Mohseni is the current Scientific Director of RES’EAU-WaterNET, but he credits the Wall Solutions Initiative award he received in 2013 as the reason his team was able to mobilize with non-academic partners to formulate and develop the RES’EAU Community Circle – an award-winning and globally unique model for drinking water that finds solutions that are tailored to the individual community and are reflective of local social-cultural values.
To accomplish this, the RES’EAU team works closely with water operators and communities to comprehend their constraints and identify research priorities. After consultation, they execute research and design which is validated by industry so solutions can be easily adopted.
“We, as engineers, bring certain skills and expertise but the community itself has a great deal of knowledge,” said Mohseni.
“They share their stories, providing a historical perspective of the quality and source of water, as well as traditional methods to preserve clean water which helps us design a customized system.”
Merging Disciplines: Engineering and Theatre
During his time as a Wall Scholar in 2016, Mohseni found a new approach towards water systems, one he attributes to the humanized perspective his cohort provided, which pushed him beyond engineering methods.
As Wall Scholars, Madjid Mohseni and George Belliveau (Department of Language and Literacy Education) connected based on their shared commitment to build social networks and community circles while pursuing meaningful work.
George Belliveau has contributed to the development of research-based theatre as an interdisciplinary methodological approach, as he integrates theatre as a form of research and artistic expression across multiple disciplines. Belliveau uses research-based theatre to disseminate knowledge through creative initiatives such as reciprocal workshops or knowledge-based plays.
Despite their contrasting disciplines, Mohseni and Belliveau saw an opportunity to merge Belliveau’s interactive research method and Mohseni’s unique community circle.
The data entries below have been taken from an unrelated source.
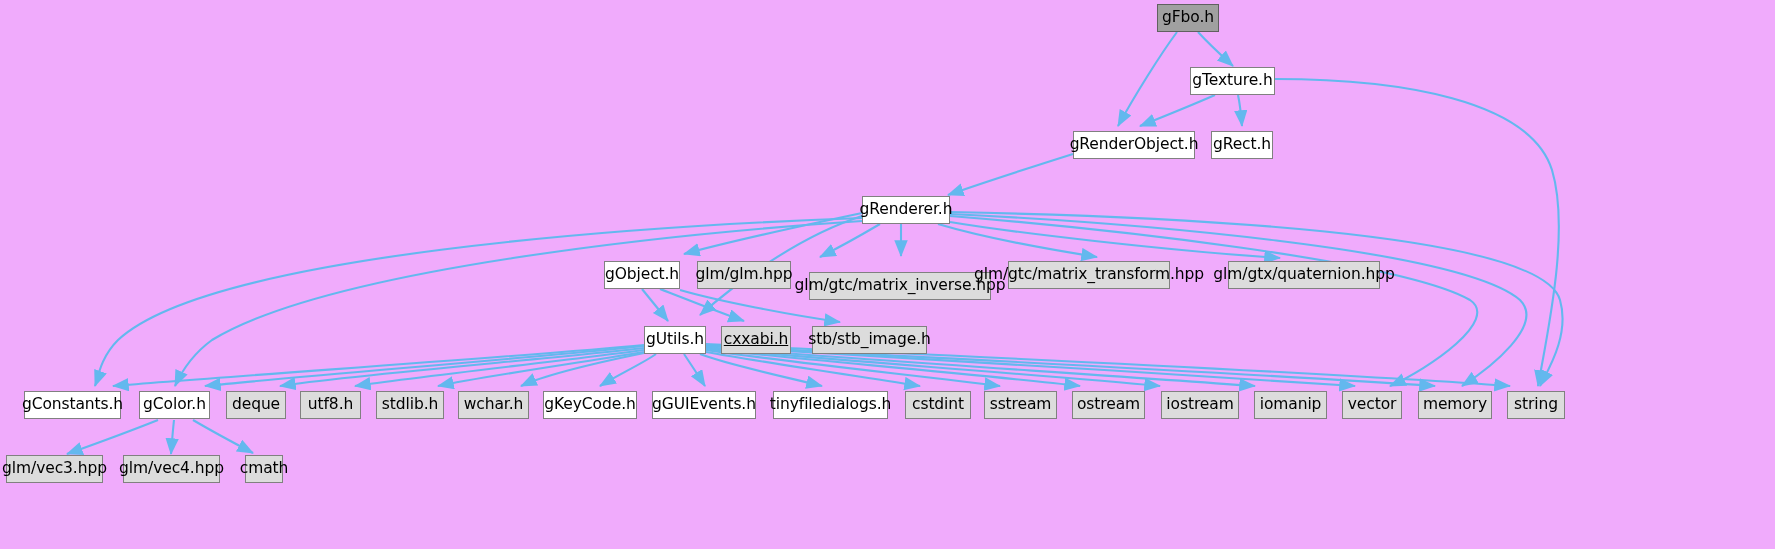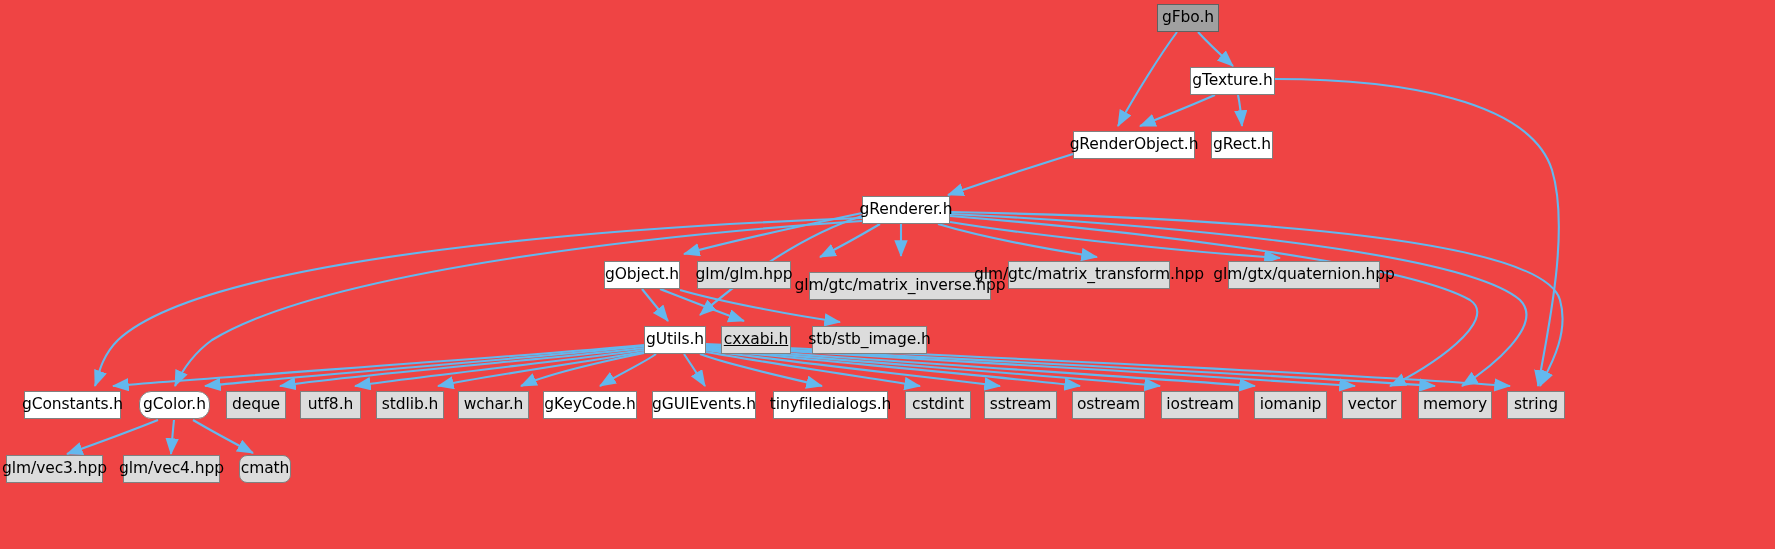--- a/index.html
+++ b/index.html
@@ -11,7 +11,7 @@
     position: relative;
     width: 1775px;
     height: 549px;
-    background: #ef4444;
+    background: #f0abfc;
     overflow: hidden;
     font-family: "DejaVu Sans", sans-serif;
   }

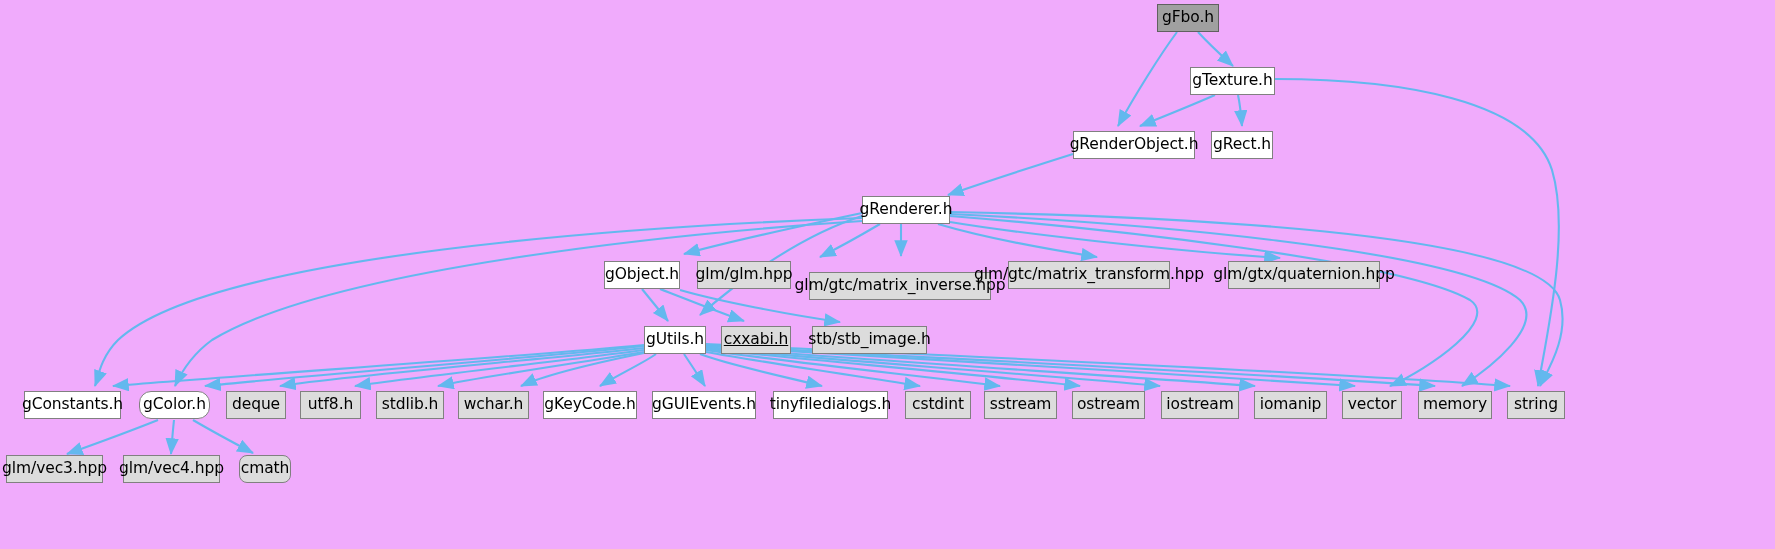--- a/index.html
+++ b/index.html
@@ -138,7 +138,7 @@
       <div class="node white" style="left: 24px; top: 391px; width: 97px;">
         <span>gConstants.h</span>
       </div>
-      <div class="node white" style="left: 139px; top: 391px; width: 71px; border-radius: 12px;">
+      <div class="node white" style="left: 139px; top: 391px; width: 71px;">
         <span>gColor.h</span>
       </div>
       <div class="node grey" style="left: 226px; top: 391px; width: 60px;">

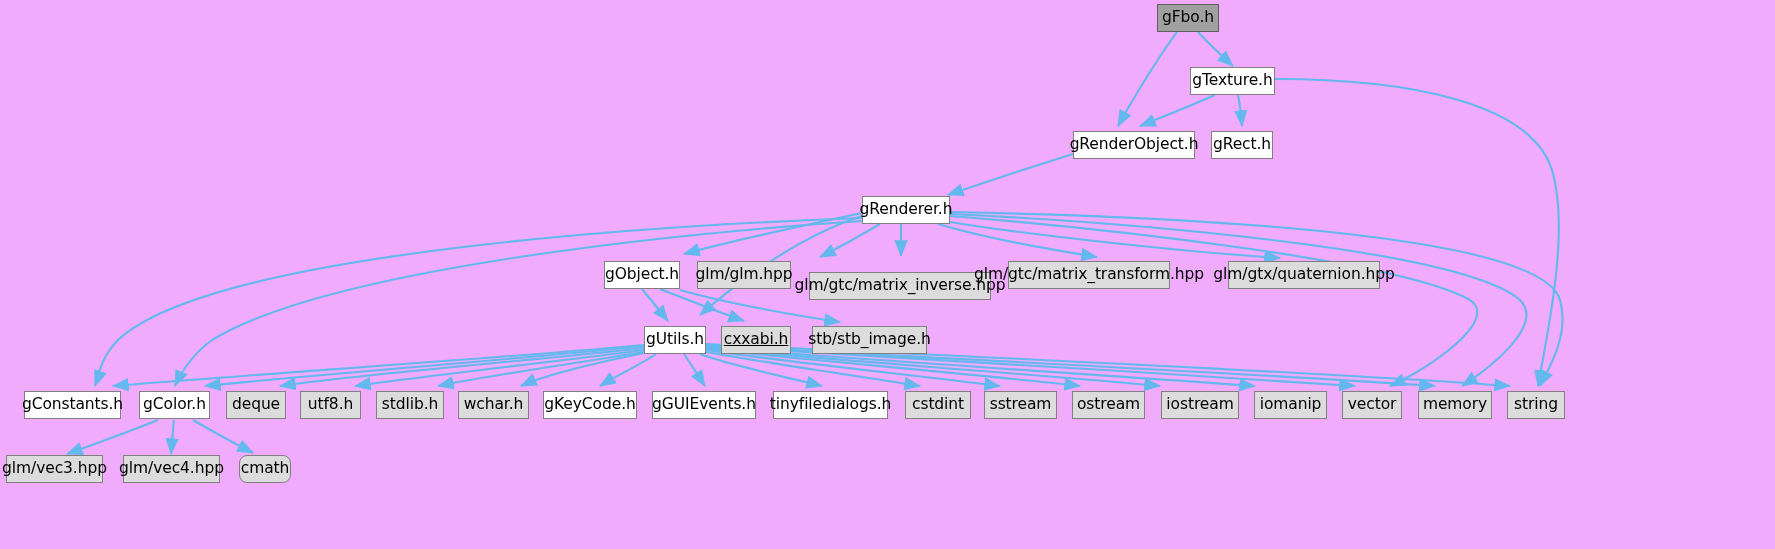--- a/index.html
+++ b/index.html
@@ -192,7 +192,7 @@
       <div class="node grey" style="left: 123px; top: 455px; width: 97px; align-items: center;">
         <span>glm/vec4.hpp</span>
       </div>
-      <div class="node grey" style="left: 239px; top: 455px; width: 52px; border-radius: 8px;">
+      <div class="node grey" style="left: 245px; top: 455px; width: 38px;">
         <span>cmath</span>
       </div>
     </div>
During their residency at the Peter Wall Institute, the two scholars formed a partnership to employ community-based theatre techniques to enhance dialogue among the stakeholders seeking innovative solutions for indigenous drinking water systems.
“The Institute is like a Venn diagram where rather than two disciplines side by side, there is a middle space where scholars have the opportunity to weave our expertise and influence one another’s work,” Belliveau explained. “The Institute’s director, Philippe Tortell, and the Distinguished Professors, nudged our cohort to expand our expertise and discover something together.”
Mohseni and Belliveau led a series of arts-based workshops to pursue intersections between scholarship, community engagement and theatre to significantly enhance the impact of on-going scientific work in water systems. Attendees included health professionals, water engineers, science policy experts, industry partners and end-user communities.
“It can be challenging to understand the local community’s feelings, the indigenous water operator’s work conditions, and the frustrations that both parties experience,” explained Mohseni. “Through these workshops we can capture certain aspects that can’t be expressed through regular interviews.”
The two scholars are continuing their collaboration by creating a theatrical piece that will mirror the challenges and hopes that water operators across Canada experience in rural, small and indigenous communities. Bridging Mohseni and Belliveau’s expertise, the project aims to engage in further dialogue and present the complexity of water operator’s responsibility.